>>>>>
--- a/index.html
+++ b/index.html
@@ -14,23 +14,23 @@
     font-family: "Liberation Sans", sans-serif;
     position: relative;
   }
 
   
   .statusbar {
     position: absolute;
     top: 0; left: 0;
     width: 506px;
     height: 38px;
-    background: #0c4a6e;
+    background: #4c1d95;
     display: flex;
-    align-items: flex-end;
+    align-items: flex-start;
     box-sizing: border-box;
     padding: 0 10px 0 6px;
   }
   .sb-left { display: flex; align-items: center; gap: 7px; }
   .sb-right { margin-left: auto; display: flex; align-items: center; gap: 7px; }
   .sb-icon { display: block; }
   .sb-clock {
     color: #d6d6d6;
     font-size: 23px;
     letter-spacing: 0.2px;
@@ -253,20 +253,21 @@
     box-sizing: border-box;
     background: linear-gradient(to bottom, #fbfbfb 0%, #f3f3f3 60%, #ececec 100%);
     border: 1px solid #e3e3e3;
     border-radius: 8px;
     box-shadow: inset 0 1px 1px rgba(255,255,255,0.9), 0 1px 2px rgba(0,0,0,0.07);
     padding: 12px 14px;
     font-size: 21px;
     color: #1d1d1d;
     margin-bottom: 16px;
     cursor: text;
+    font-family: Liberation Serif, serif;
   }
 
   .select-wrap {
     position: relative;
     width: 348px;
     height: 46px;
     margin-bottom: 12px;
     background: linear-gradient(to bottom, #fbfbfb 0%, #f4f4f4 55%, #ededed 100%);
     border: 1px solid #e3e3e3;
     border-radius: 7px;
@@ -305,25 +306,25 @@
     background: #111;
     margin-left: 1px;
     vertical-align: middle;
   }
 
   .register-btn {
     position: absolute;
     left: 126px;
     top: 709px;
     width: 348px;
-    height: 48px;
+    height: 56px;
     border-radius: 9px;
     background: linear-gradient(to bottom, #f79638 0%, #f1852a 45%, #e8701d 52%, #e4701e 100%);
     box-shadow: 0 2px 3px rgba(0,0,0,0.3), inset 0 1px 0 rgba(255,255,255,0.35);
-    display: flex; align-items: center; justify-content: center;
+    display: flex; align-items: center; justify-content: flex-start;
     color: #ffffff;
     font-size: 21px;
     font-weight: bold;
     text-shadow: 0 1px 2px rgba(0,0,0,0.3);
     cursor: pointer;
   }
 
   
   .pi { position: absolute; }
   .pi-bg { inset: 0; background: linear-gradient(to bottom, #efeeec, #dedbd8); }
<<<<<
>>>>>
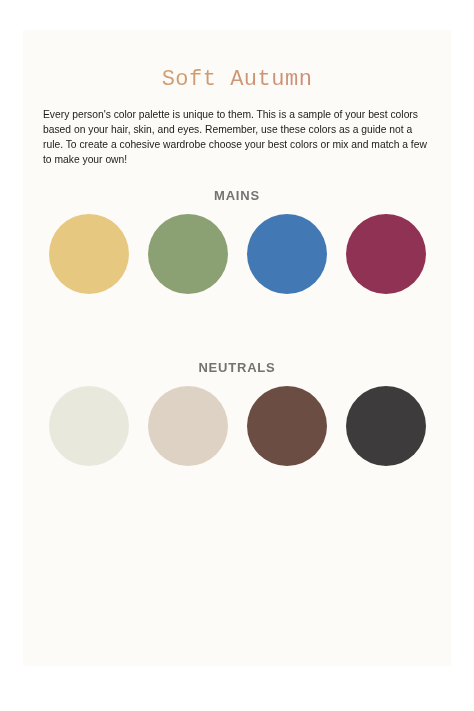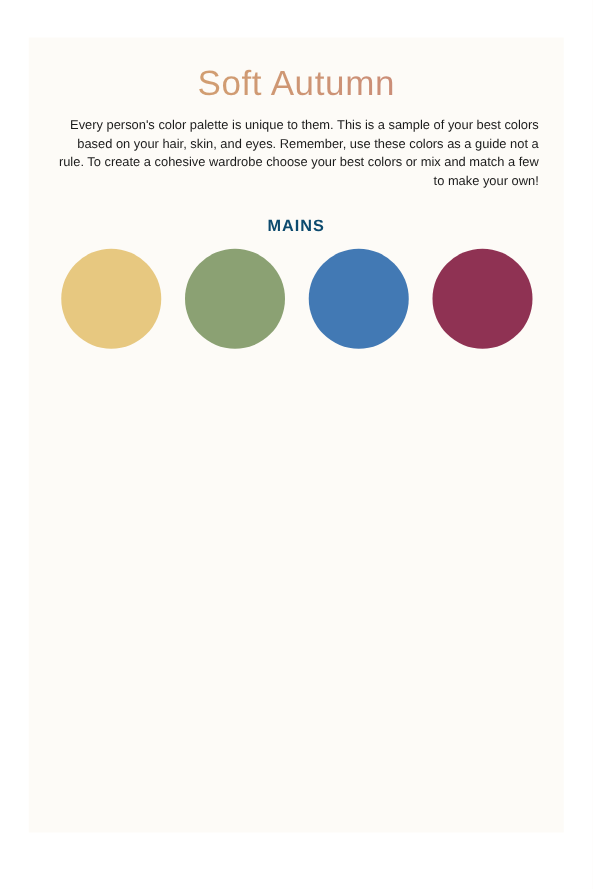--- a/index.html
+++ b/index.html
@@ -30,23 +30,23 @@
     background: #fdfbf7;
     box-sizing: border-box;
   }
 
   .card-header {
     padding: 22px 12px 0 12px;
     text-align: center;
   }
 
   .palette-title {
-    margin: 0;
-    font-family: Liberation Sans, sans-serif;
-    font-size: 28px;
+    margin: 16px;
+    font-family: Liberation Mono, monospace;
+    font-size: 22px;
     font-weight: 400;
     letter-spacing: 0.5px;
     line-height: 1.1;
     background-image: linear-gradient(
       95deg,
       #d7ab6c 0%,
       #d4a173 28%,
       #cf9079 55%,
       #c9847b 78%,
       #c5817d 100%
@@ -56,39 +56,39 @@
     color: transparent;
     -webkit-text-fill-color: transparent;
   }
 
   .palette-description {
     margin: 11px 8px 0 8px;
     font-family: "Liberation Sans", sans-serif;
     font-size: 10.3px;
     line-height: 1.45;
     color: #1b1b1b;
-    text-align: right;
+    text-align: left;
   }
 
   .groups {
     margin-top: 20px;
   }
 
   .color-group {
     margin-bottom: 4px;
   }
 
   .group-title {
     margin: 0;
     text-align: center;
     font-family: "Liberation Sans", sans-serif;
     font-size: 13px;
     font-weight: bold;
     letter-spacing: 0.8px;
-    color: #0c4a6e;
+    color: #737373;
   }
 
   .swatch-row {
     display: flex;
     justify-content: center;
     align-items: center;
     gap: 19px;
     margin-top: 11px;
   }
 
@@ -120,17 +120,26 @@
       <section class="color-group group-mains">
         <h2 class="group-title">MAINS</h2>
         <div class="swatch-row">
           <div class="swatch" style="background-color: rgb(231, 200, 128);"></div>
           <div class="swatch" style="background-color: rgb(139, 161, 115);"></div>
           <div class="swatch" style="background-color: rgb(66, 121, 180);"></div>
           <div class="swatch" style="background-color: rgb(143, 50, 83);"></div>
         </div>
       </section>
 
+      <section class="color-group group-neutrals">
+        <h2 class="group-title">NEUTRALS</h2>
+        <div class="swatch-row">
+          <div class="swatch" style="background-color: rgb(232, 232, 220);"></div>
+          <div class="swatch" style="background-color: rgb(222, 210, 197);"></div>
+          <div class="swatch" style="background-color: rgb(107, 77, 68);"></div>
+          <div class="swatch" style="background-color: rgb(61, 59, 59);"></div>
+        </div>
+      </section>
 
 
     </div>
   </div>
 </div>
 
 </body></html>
<<<<<
Exercise »
Read the entries and pick out all lines that include the word "start".

Written answer »
+    align-items: flex-start;
+    display: flex; align-items: center; justify-content: flex-start;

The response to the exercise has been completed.